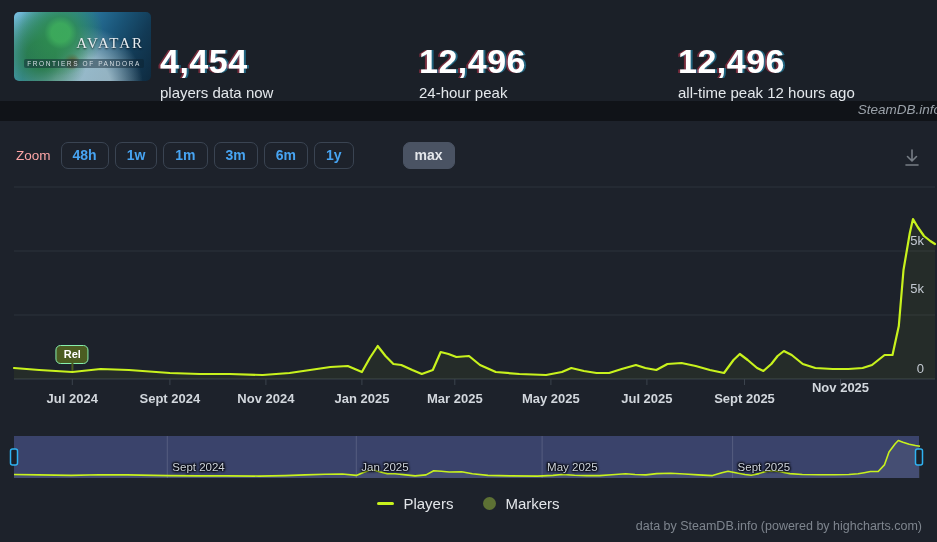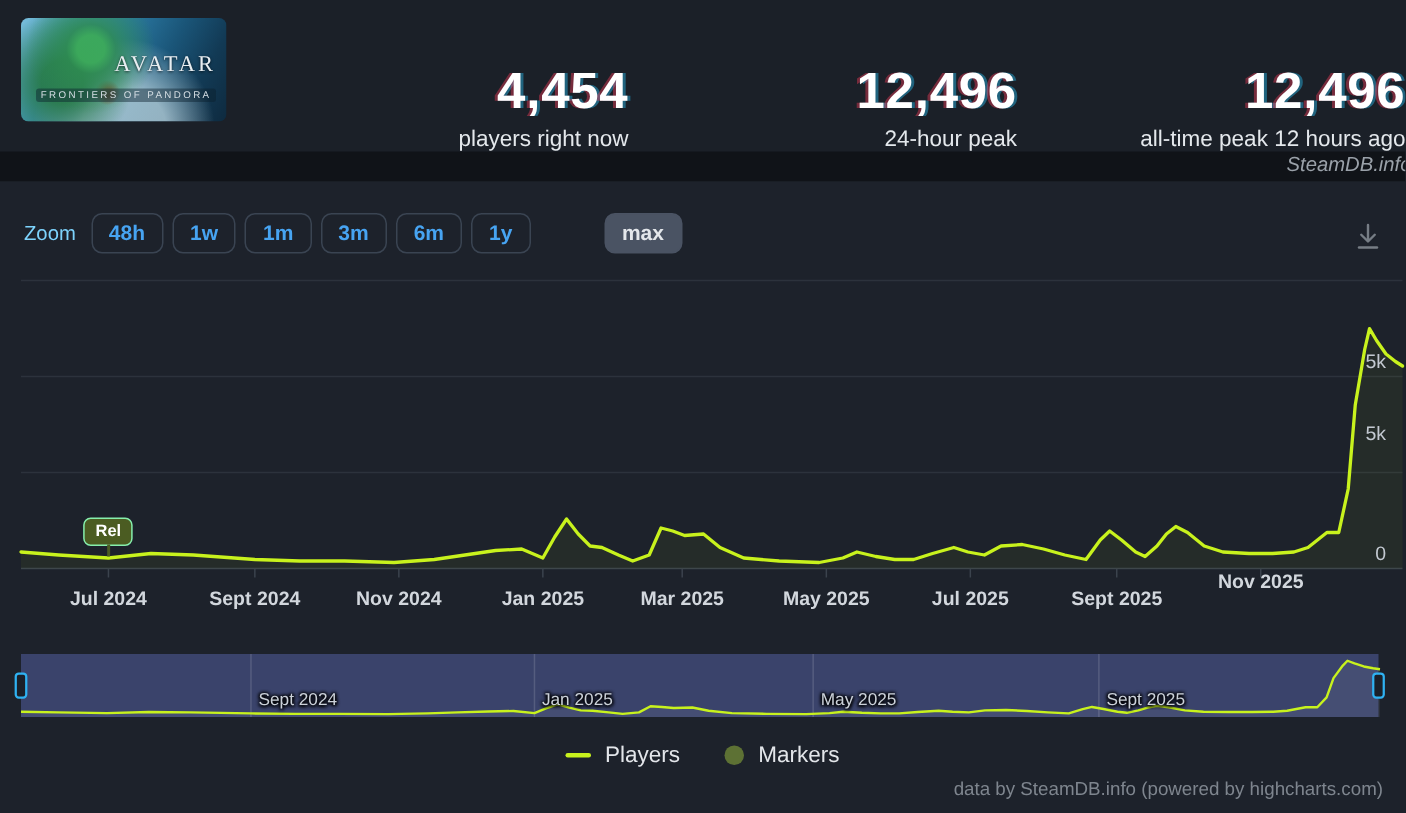--- a/index.html
+++ b/index.html
@@ -12,33 +12,33 @@
       radial-gradient(circle at 34% 30%, rgba(60,170,90,.95) 0 9%, rgba(46,140,80,.8) 16%, transparent 42%),
       radial-gradient(circle at 20% 62%, rgba(38,120,70,.9) 0 12%, transparent 40%),
       radial-gradient(circle at 42% 72%, rgba(190,40,30,.8) 0 3%, transparent 9%),
       radial-gradient(circle at 50% 108%, rgba(190,215,225,.75) 0 28%, transparent 60%),
       linear-gradient(118deg,#79bedc 0%,#4a9cbf 20%,#2b79a2 42%,#1a5578 64%,#123a55 82%,#0e2a3f 100%);
   }
   .capsule-title { position:absolute; right:7px; top:23px; text-align:right; }
   .capsule-title .t1 { font-family:"Liberation Serif",serif; font-size:15px; letter-spacing:2px; color:#e7edf1; text-shadow:0 1px 2px rgba(0,0,0,.7); }
   .capsule-title .t2 { margin-top:2px; font-size:6.5px; letter-spacing:1.6px; color:#d4dde3; background:rgba(10,30,45,.45); padding:1px 3px; border-radius:2px; display:inline-block; }
   .stats { position:absolute; left:160px; right:0; top:0; height:93px; display:flex; }
-  .stat { flex:1; display:flex; flex-direction:column; align-items:flex-end; justify-content:center; padding-top:2px;margin-top:48px; }
+  .stat { flex:1; display:flex; flex-direction:column; align-items:flex-start; justify-content:center; padding-top:2px;margin-top:48px; }
   .stat .num { font-size:34px; font-weight:bold; color:#ffffff; letter-spacing:.5px;
     text-shadow:-2px 0 0 rgba(255,60,90,.40), 2px 0 0 rgba(40,200,255,.40); }
   .stat .lbl { margin-top:3px; font-size:15px; color:#e4e8ec; }
 
   
   .strip { width:937px; height:20px; background:#101318; position:relative; overflow:hidden; }
   .strip .wm { position:absolute; right:-4px; top:1px; font-style:italic; font-size:13.5px; color:#9aa1a9; }
 
   
   .panel { position:relative; width:937px; height:429px; background:#1d222b; }
   .zoom-row { position:absolute; left:16px; top:21px; display:flex; align-items:center; gap:6px; }
-  .zoom-label { font-size:13.5px; color:#7dd3fc; margin-right:4px; }
+  .zoom-label { font-size:13.5px; color:#fca5a5; margin-right:4px; }
   .zbtn { font-family:inherit; font-size:14px; font-weight:bold; color:#47a4f2; background:transparent;
     border:1px solid #3a4452; border-radius:7px; padding:4px 11px; cursor:pointer; line-height:17px; }
   .zbtn.active { background:#4a5363; border-color:#4a5363; color:#e4e7eb;margin-left:43px; }
   .dl-icon { position:absolute; right:14px; top:26px; width:22px; height:22px; cursor:pointer; opacity:.85; }
 
   #chart-layer { position:absolute; inset:0; }
   #chart-svg-wrap { position:absolute; inset:0; }
   .ylab { position:absolute; font-size:13px; color:#c3c9d1; text-align:right; width:42px; }
   .xlab { position:absolute; transform:translateX(-50%); font-size:13px; font-weight:600; color:#d2d7dd; white-space:nowrap; }
   .nlab { position:absolute; font-size:11.5px; color:#ccd2da; white-space:nowrap;
@@ -61,21 +61,21 @@
 <div class="header">
   <div class="capsule">
     <div class="capsule-title">
       <div class="t1">AVATAR</div>
       <div class="t2">FRONTIERS OF PANDORA</div>
     </div>
   </div>
   <div class="stats">
     <div class="stat">
       <div class="num">4,454</div>
-      <div class="lbl">players right now</div>
+      <div class="lbl">players data now</div>
     </div>
     <div class="stat">
       <div class="num">12,496</div>
       <div class="lbl">24-hour peak</div>
     </div>
     <div class="stat">
       <div class="num">12,496</div>
       <div class="lbl">all-time peak 12 hours ago</div>
     </div>
   </div>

____________

Activity >>
Set down the material above exactly. Skip any picture.

Response box >>
--- a/index.html
+++ b/index.html
@@ -12,33 +12,33 @@
       radial-gradient(circle at 34% 30%, rgba(60,170,90,.95) 0 9%, rgba(46,140,80,.8) 16%, transparent 42%),
       radial-gradient(circle at 20% 62%, rgba(38,120,70,.9) 0 12%, transparent 40%),
       radial-gradient(circle at 42% 72%, rgba(190,40,30,.8) 0 3%, transparent 9%),
       radial-gradient(circle at 50% 108%, rgba(190,215,225,.75) 0 28%, transparent 60%),
       linear-gradient(118deg,#79bedc 0%,#4a9cbf 20%,#2b79a2 42%,#1a5578 64%,#123a55 82%,#0e2a3f 100%);
   }
   .capsule-title { position:absolute; right:7px; top:23px; text-align:right; }
   .capsule-title .t1 { font-family:"Liberation Serif",serif; font-size:15px; letter-spacing:2px; color:#e7edf1; text-shadow:0 1px 2px rgba(0,0,0,.7); }
   .capsule-title .t2 { margin-top:2px; font-size:6.5px; letter-spacing:1.6px; color:#d4dde3; background:rgba(10,30,45,.45); padding:1px 3px; border-radius:2px; display:inline-block; }
   .stats { position:absolute; left:160px; right:0; top:0; height:93px; display:flex; }
-  .stat { flex:1; display:flex; flex-direction:column; align-items:flex-end; justify-content:center; padding-top:2px;margin-top:48px; }
+  .stat { flex:1; display:flex; flex-direction:column; align-items:flex-start; justify-content:center; padding-top:2px;margin-top:48px; }
   .stat .num { font-size:34px; font-weight:bold; color:#ffffff; letter-spacing:.5px;
     text-shadow:-2px 0 0 rgba(255,60,90,.40), 2px 0 0 rgba(40,200,255,.40); }
   .stat .lbl { margin-top:3px; font-size:15px; color:#e4e8ec; }
 
   
   .strip { width:937px; height:20px; background:#101318; position:relative; overflow:hidden; }
   .strip .wm { position:absolute; right:-4px; top:1px; font-style:italic; font-size:13.5px; color:#9aa1a9; }
 
   
   .panel { position:relative; width:937px; height:429px; background:#1d222b; }
   .zoom-row { position:absolute; left:16px; top:21px; display:flex; align-items:center; gap:6px; }
-  .zoom-label { font-size:13.5px; color:#7dd3fc; margin-right:4px; }
+  .zoom-label { font-size:13.5px; color:#fca5a5; margin-right:4px; }
   .zbtn { font-family:inherit; font-size:14px; font-weight:bold; color:#47a4f2; background:transparent;
     border:1px solid #3a4452; border-radius:7px; padding:4px 11px; cursor:pointer; line-height:17px; }
   .zbtn.active { background:#4a5363; border-color:#4a5363; color:#e4e7eb;margin-left:43px; }
   .dl-icon { position:absolute; right:14px; top:26px; width:22px; height:22px; cursor:pointer; opacity:.85; }
 
   #chart-layer { position:absolute; inset:0; }
   #chart-svg-wrap { position:absolute; inset:0; }
   .ylab { position:absolute; font-size:13px; color:#c3c9d1; text-align:right; width:42px; }
   .xlab { position:absolute; transform:translateX(-50%); font-size:13px; font-weight:600; color:#d2d7dd; white-space:nowrap; }
   .nlab { position:absolute; font-size:11.5px; color:#ccd2da; white-space:nowrap;
@@ -61,21 +61,21 @@
 <div class="header">
   <div class="capsule">
     <div class="capsule-title">
       <div class="t1">AVATAR</div>
       <div class="t2">FRONTIERS OF PANDORA</div>
     </div>
   </div>
   <div class="stats">
     <div class="stat">
       <div class="num">4,454</div>
-      <div class="lbl">players right now</div>
+      <div class="lbl">players data now</div>
     </div>
     <div class="stat">
       <div class="num">12,496</div>
       <div class="lbl">24-hour peak</div>
     </div>
     <div class="stat">
       <div class="num">12,496</div>
       <div class="lbl">all-time peak 12 hours ago</div>
     </div>
   </div>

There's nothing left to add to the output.